They think about each other and who might have a point of view on a problem even if it’s different. They consider who might need to know something and talk to them to share their knowledge.
They think concretely with examples and in code, but they also take a step back and recognize when the team is falling into bad patterns or not being strategic enough or not prioritizing something more fundamental to make things easier or faster.
They have functional knowledge of the systems they use, from programming languages, design patterns, infrastructure systems, browsers, common APIs, and available SaaS options in the wild.
They think about the company's business model and strategy in addition to the systems and code.
They reflect on their learnings in the past and the scar tissue they’ve built up.
They take pride in their craftsmanship.
They write things down and always follow up, so when I or others delegate or help make a decision we know it will get done without having to check in again.
Matt: We’ve been building a product for about six months now. What lessons have you learned from that and what would you share with other early stage founders about building software at the earliest stage?
Rylan: I think the past six months have reminded me of one of the things I believe, but can be easy to get distracted and forget. It is the importance of having direct engagement between product and engineering folks and customers. They need to hear, see and be around customers. It creates so much empathy, understanding, connection and motivation that it pays off very quickly. It helps retention, it helps surface the best ideas and helps everyone prioritize quickly.
Matt: Last question – what do you see as the biggest technical challenge we’re going to tackle in the next twelve months as a team?

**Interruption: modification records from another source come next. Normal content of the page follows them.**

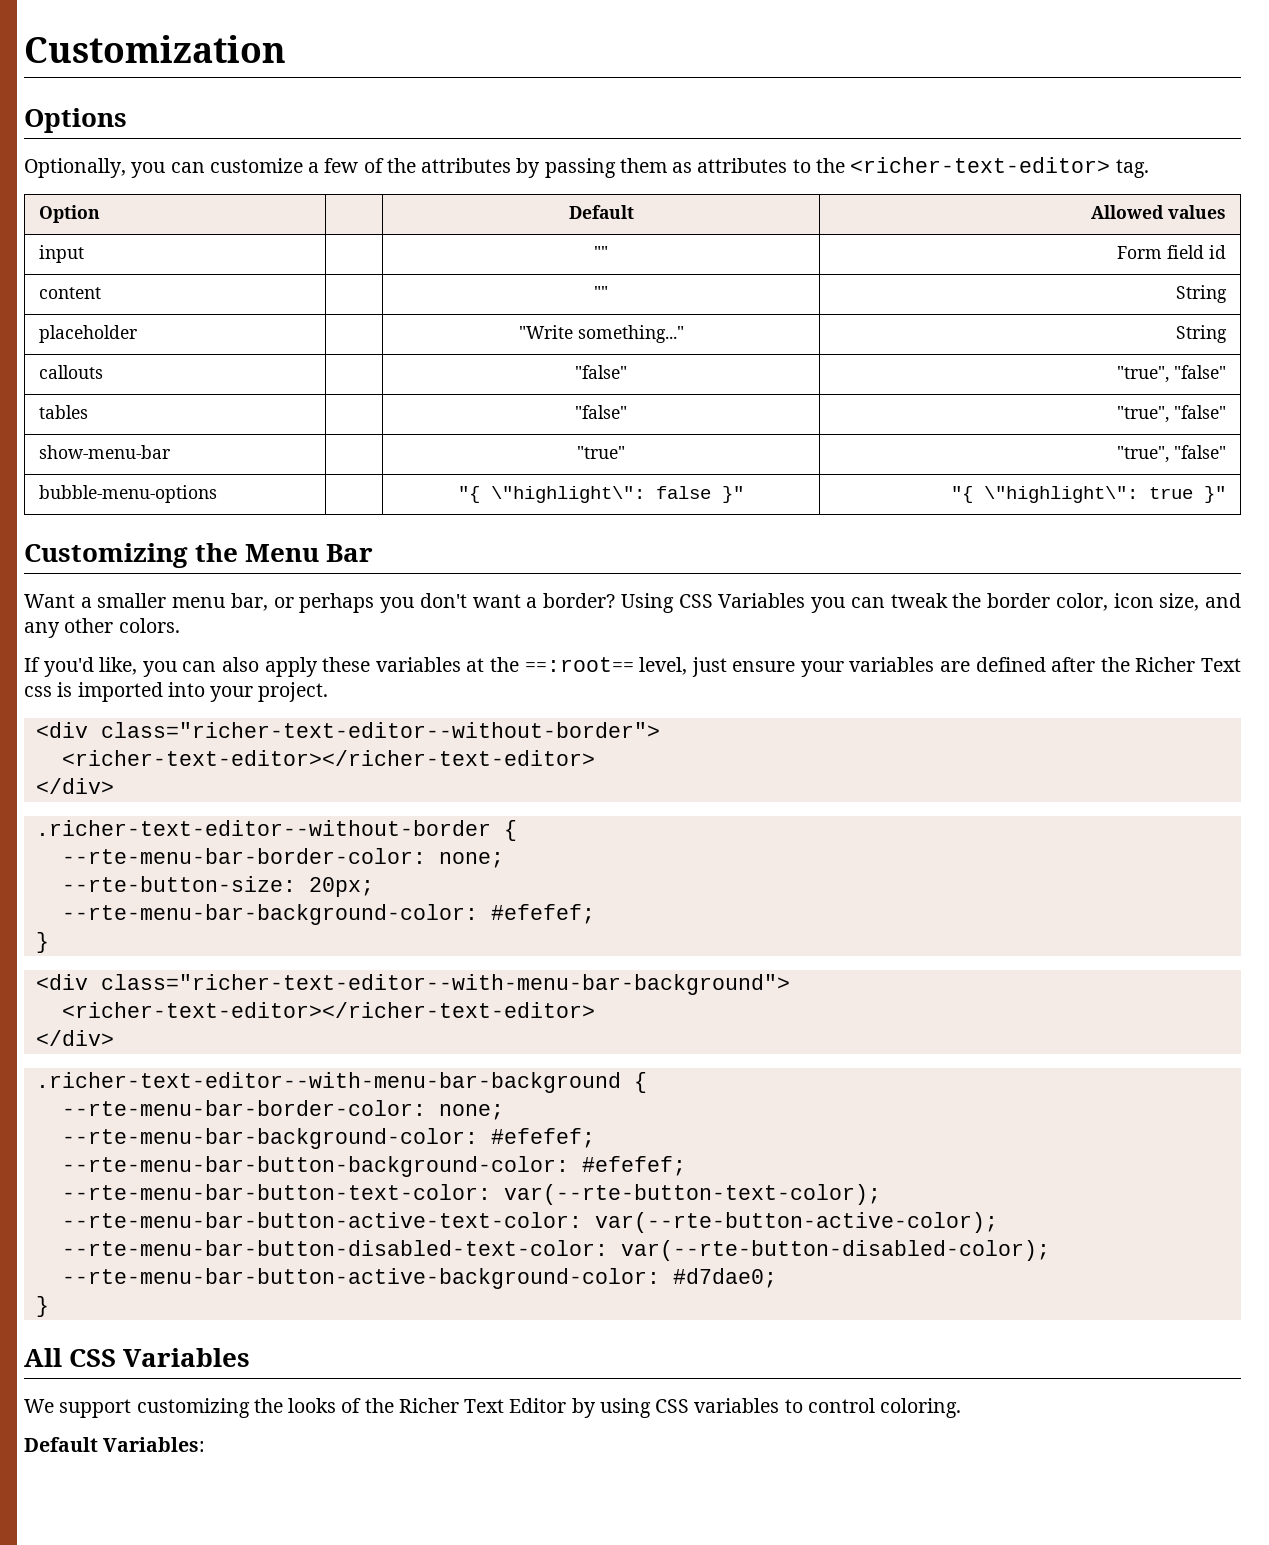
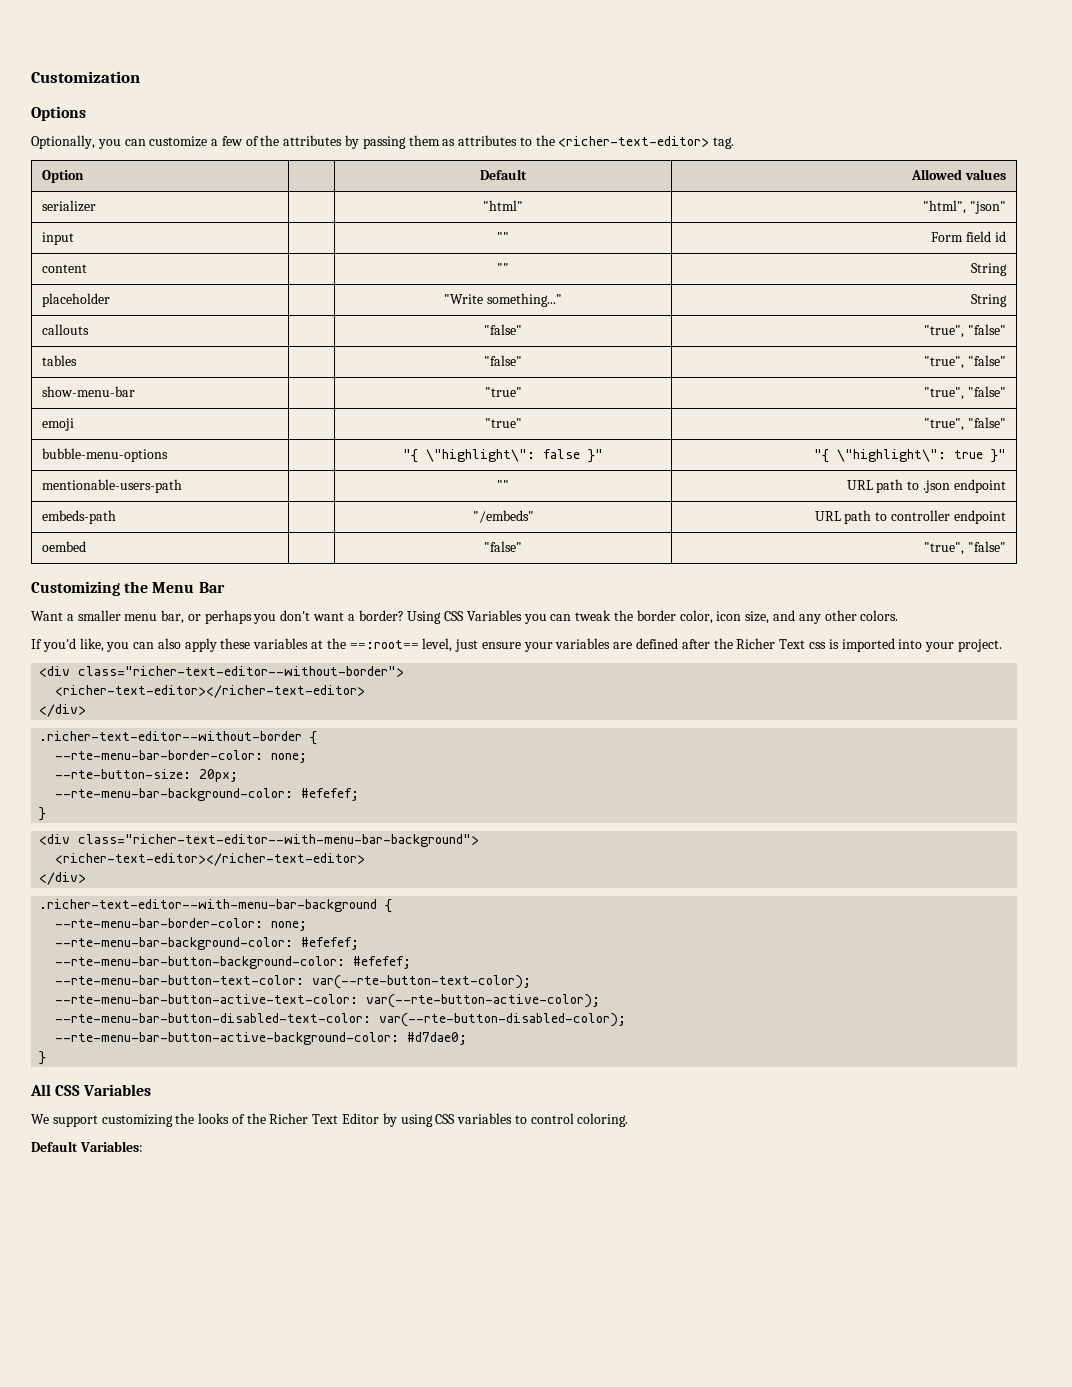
+ serializer | | "html" | "html", "json"
+ emoji | | "true" | "true", "false"
+ mentionable-users-path | | "" | URL path to .json endpoint
+ embeds-path | | "/embeds" | URL path to controller endpoint
+ oembed | | "false" | "true", "false"

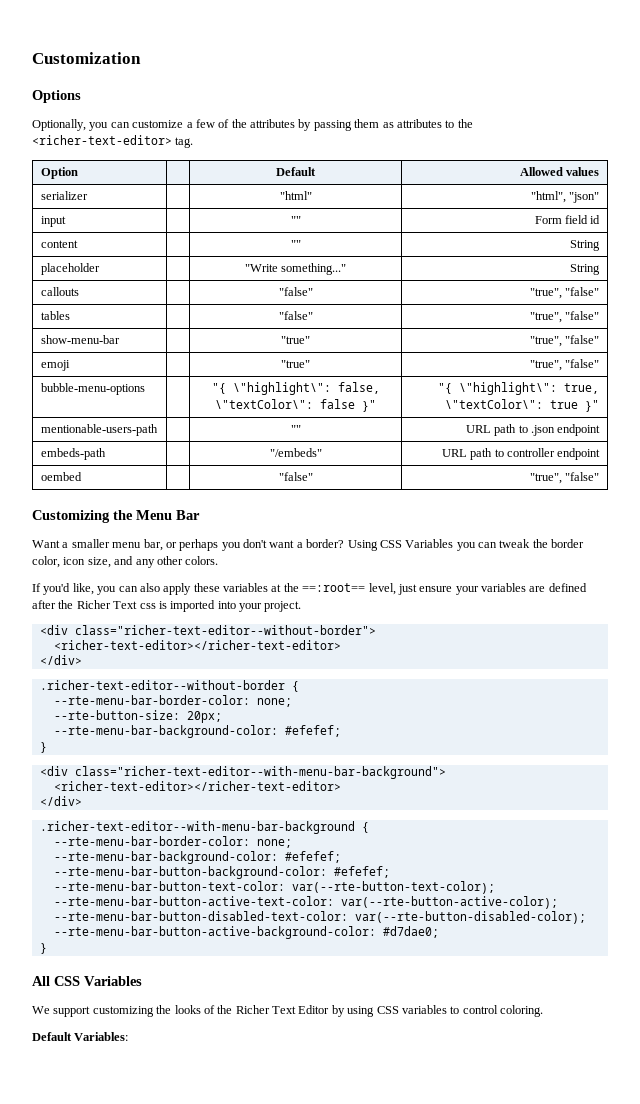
- bubble-menu-options | | "{ \"highlight\": false }" | "{ \"highlight\": true }"
+ bubble-menu-options | | "{ \"highlight\": false, \"textColor\": false }" | "{ \"highlight\": true, \"textColor\": true }"

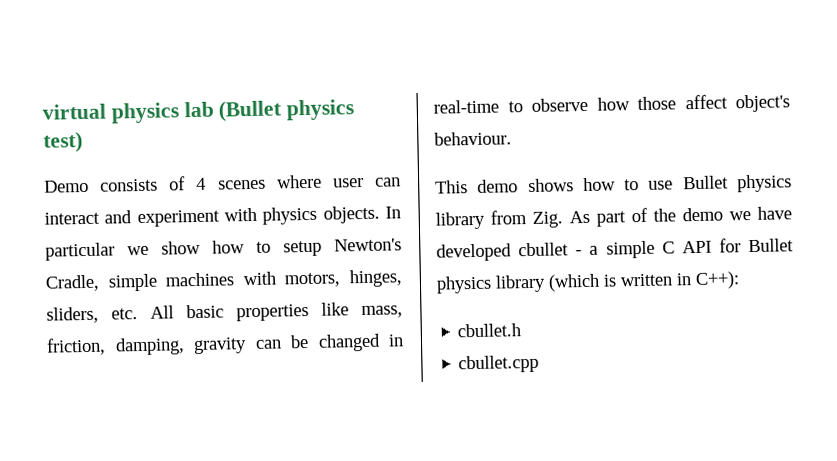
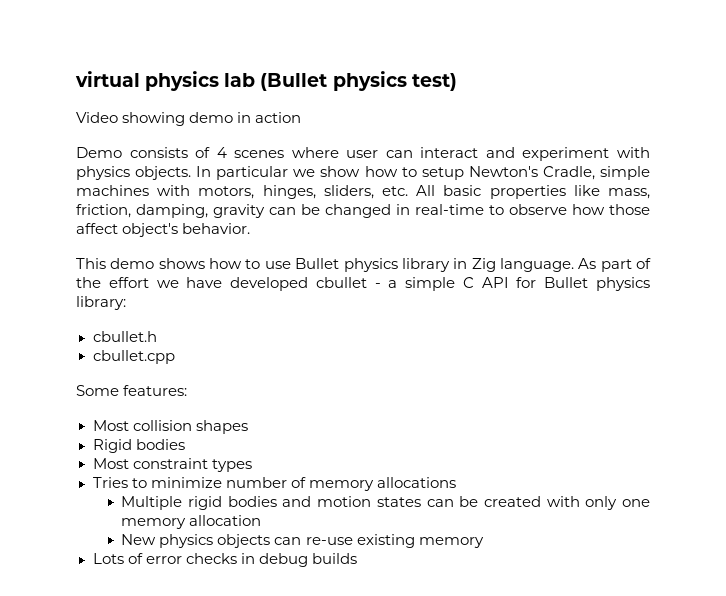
+ Video showing demo in action
- In particular we show how to setup Newton's Cradle, simple machines with motors, hinges, sliders, etc. All basic properties like mass, friction, damping, gravity can be changed in real-time to observe how those affect object's behaviour.
+ In particular we show how to setup Newton's Cradle, simple machines with motors, hinges, sliders, etc. All basic properties like mass, friction, damping, gravity can be changed in real-time to observe how those affect object's behavior.
- This demo shows how to use Bullet physics library from Zig. As part of the demo we have developed cbullet - a simple C API for Bullet physics library (which is written in C++):
+ This demo shows how to use Bullet physics library in Zig language. As part of the effort we have developed cbullet - a simple C API for Bullet physics library:
  cbullet.h
  cbullet.cpp
+ Some features:
+ Most collision shapes
+ Rigid bodies
+ Most constraint types
+ Tries to minimize number of memory allocations
+ Multiple rigid bodies and motion states can be created with only one memory allocation
+ New physics objects can re-use existing memory
+ Lots of error checks in debug builds

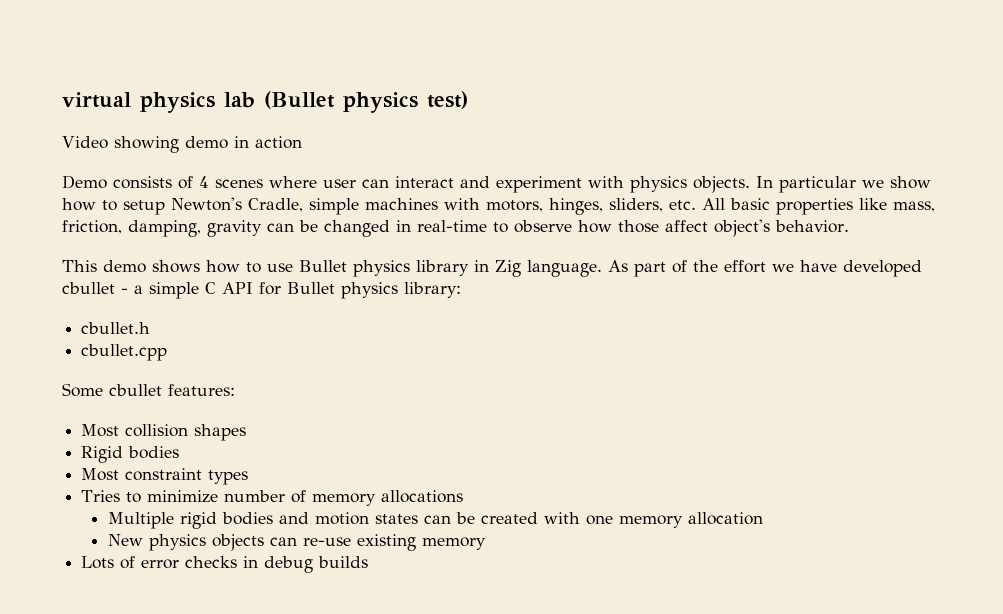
- Some features:
+ Some cbullet features:
- Multiple rigid bodies and motion states can be created with only one memory allocation
+ Multiple rigid bodies and motion states can be created with one memory allocation

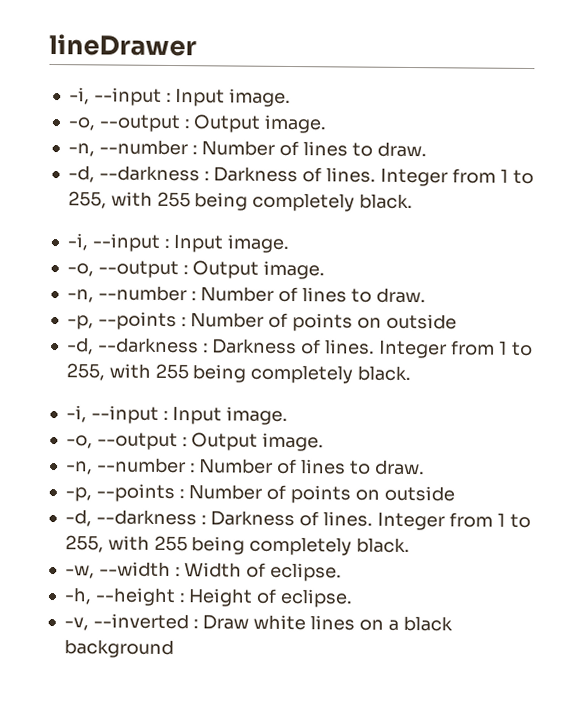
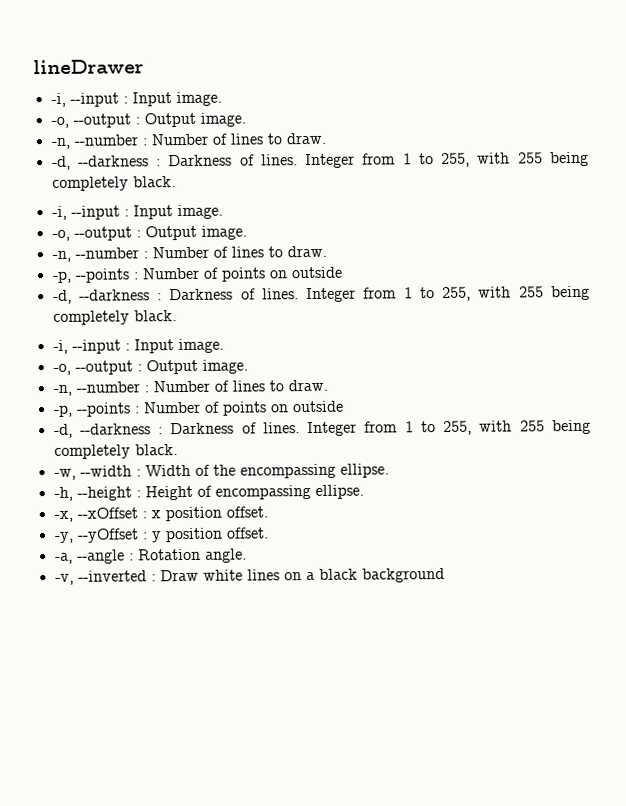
- -w, --width : Width of eclipse.
+ -w, --width : Width of the encompassing ellipse.
- -h, --height : Height of eclipse.
+ -h, --height : Height of encompassing ellipse.
+ -x, --xOffset : x position offset.
+ -y, --yOffset : y position offset.
+ -a, --angle : Rotation angle.

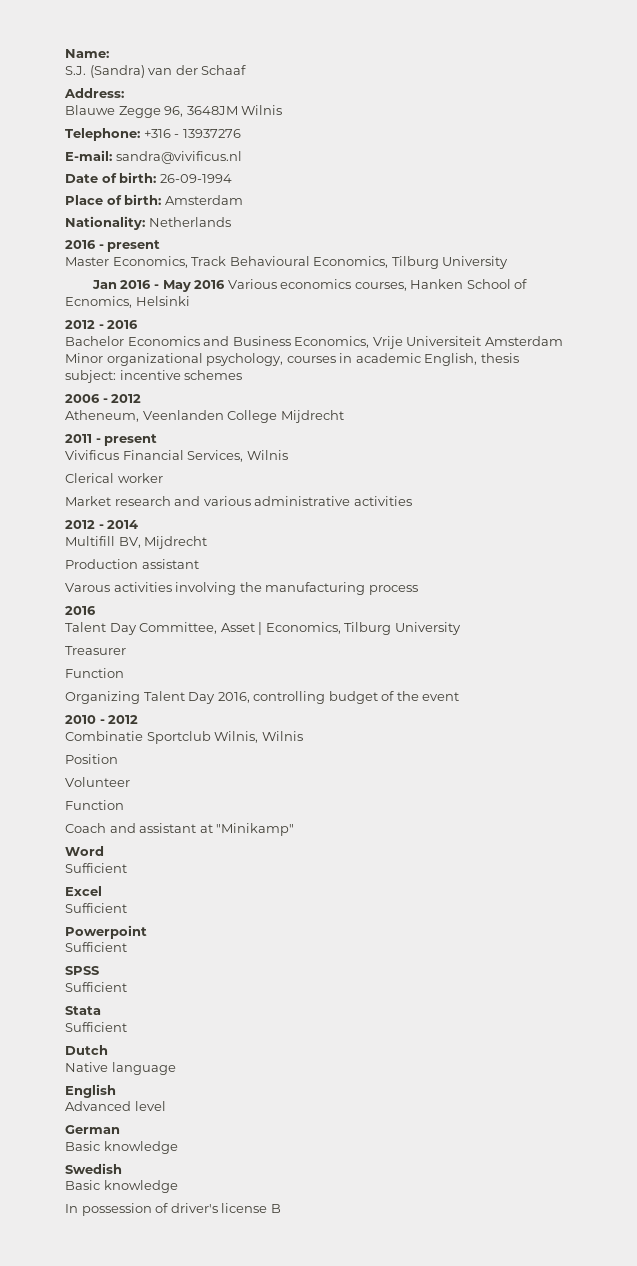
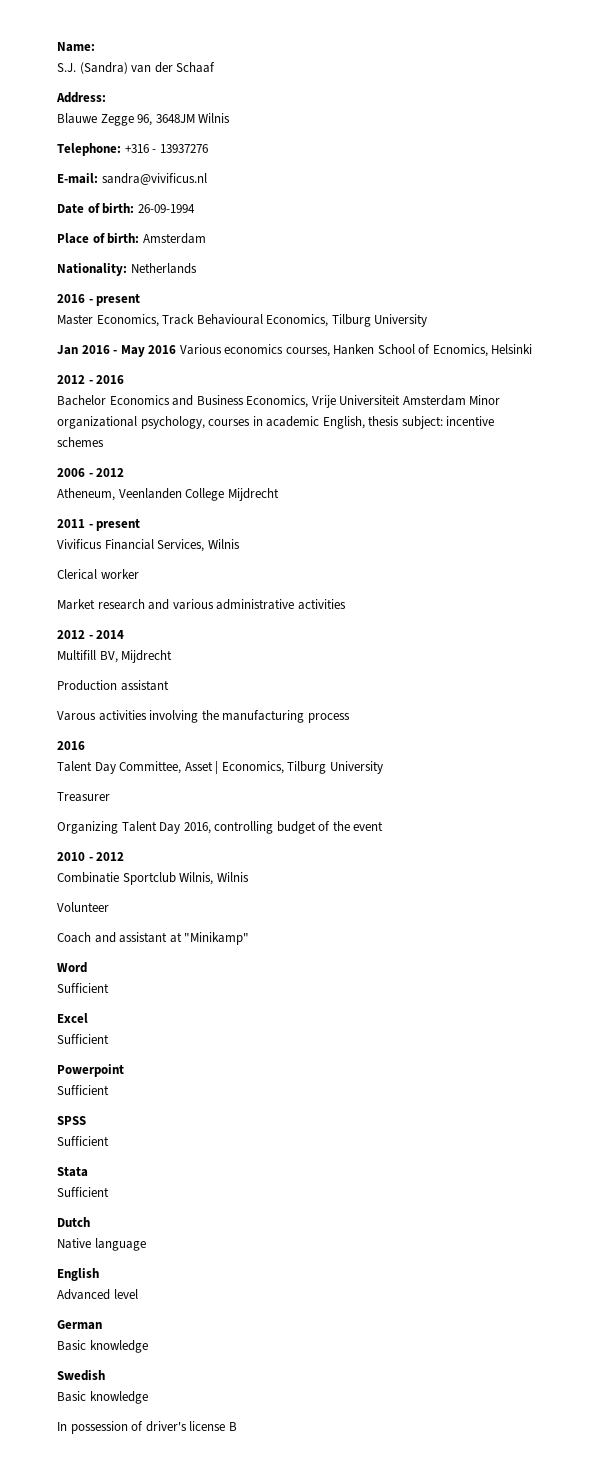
  Treasurer
- Function
- Position
  Volunteer
- Function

Rylan: What’s so great about logistics is that it’s just such an interesting and complex problem. It’s complex and interesting because you’re trying to reflect all the ways people operate and move things in the real world. So what makes it fun is that we get to use a lot of the most interesting tech out there and apply it. We get to go deep on great product engineering, machine learning, apply AI in particular areas where it makes a difference, build well-designed data pipelines, intuitive user interfaces, build securely, consider our foundational infrastructure and ultimately think strategically. We hire people who can both consider the deep technology and the business elements at the same time. This is what makes it such a challenge and also so rewarding.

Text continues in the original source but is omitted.